Believe it or not, there is a large portion of the population who refuse to watch foreign films. Maybe these people don’t consider reading a part of their escapist experience with film, and that’s pretty stupid because foreign films can be just as (or more) entertaining and inspiring as anything in English. But, there is also a very legitimate fear that foreign films are existential, boring, and pretentious. Unfortunately, A Few Days of Respite will do nothing to convince those narrow-minded film viewers differently. This is a film that attempts grandeur and importance and, instead, achieves artificiality.
Mohsen and Hassan escape from Iran because their sexual preference puts them in danger of hanging. On their way to Paris Mohsen meets Yolande, a fairly desperate older woman who asks Mohsen to paint her house so she can put the moves on him. In Yolande, Mohsen sees an opportunity at a more stable future, though he must, again, deny his sexuality, and as a result, his partner Hassan.

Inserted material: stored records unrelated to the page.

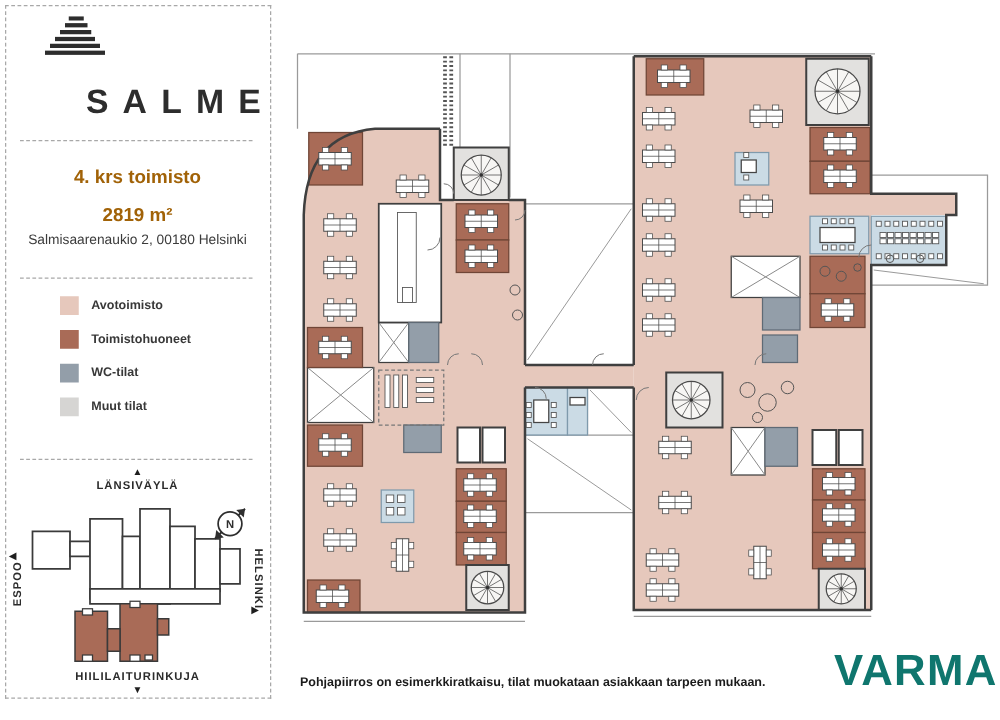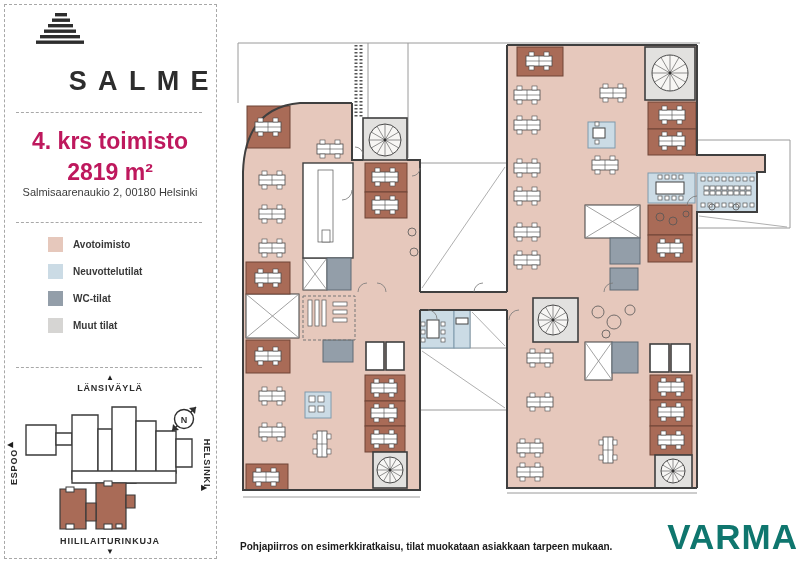"4. krs toimisto" .title { color: #be185d -> #a16207; font-size: 23px -> 15px }
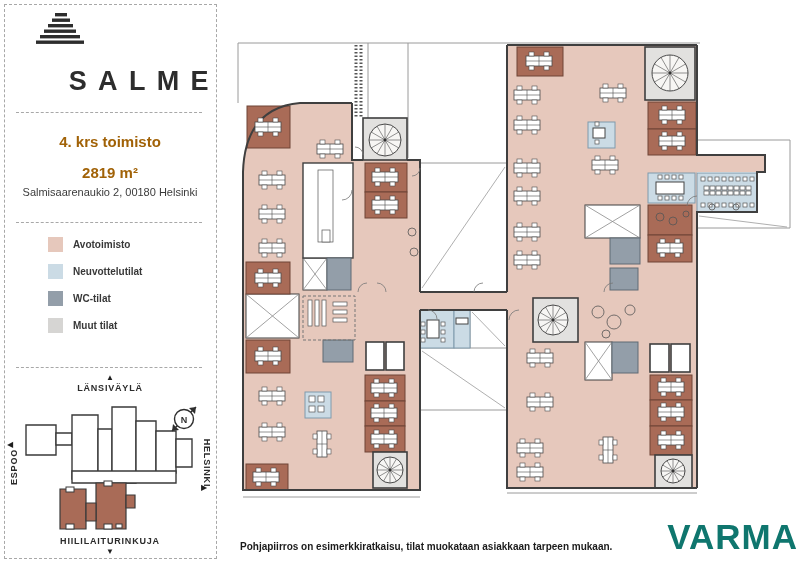"Toimistohuoneet" div.lrow { html: none -> <div> <span></span> <span>Toimistohuoneet</span> </div> }
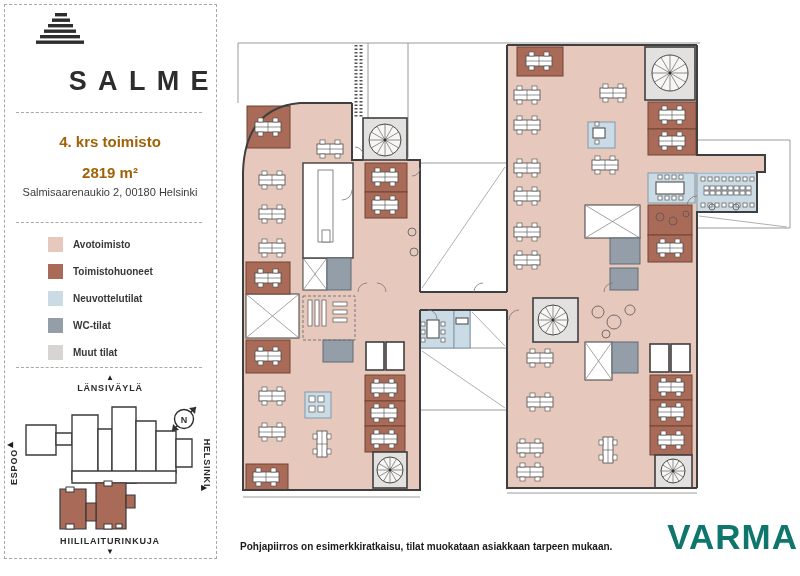"Neuvottelutilat" div.lrow { html: <div> <span></span> <span>Neuvottelutilat</span> </div> -> none }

That’s about it; that’s the entire plot of the film. And in order to fill up 80 minutes of film, the characters in A Few Days of Respite spend most of their time staring at each other. Never mind the fact that Mohsen and Hassan are so in love that they feel they can’t hide it anymore and must flee their homeland. Never mind that they are frightened and unsure of themselves. And never mind that they are forging a new relationship with Yolande. They never feel the need to talk about their emotions or even about their future plans (an important part of traveling in any circumstance). Couples who have been together for a while tend to develop a kind of comfort with each other. Meaningful stares are replaced with talking about what you may want to eat for dinner. Director, Amor Hakkar, never captures what it means to be in a relationship. Since Mohsen and Hassan’s relationship should be the center of a piece as political as this, A Few Days of Respite fails.
Also because of the lack of dialogue, and as a result, meaning, the film comes across as uber-melodramatic. I never felt that these characters were danger, rather that the film was desperately trying to get me to think they were. This superficiality is underscored at the end of the film when a note tells us what happens to Mohsen and Hassan. Rather than evoking emotion, this note made me rather nauseous. I felt that Hakkar was simply exploiting the characters in A Few Days of Respite for a political purpose. While that purpose seems noble, the film belittles the cause.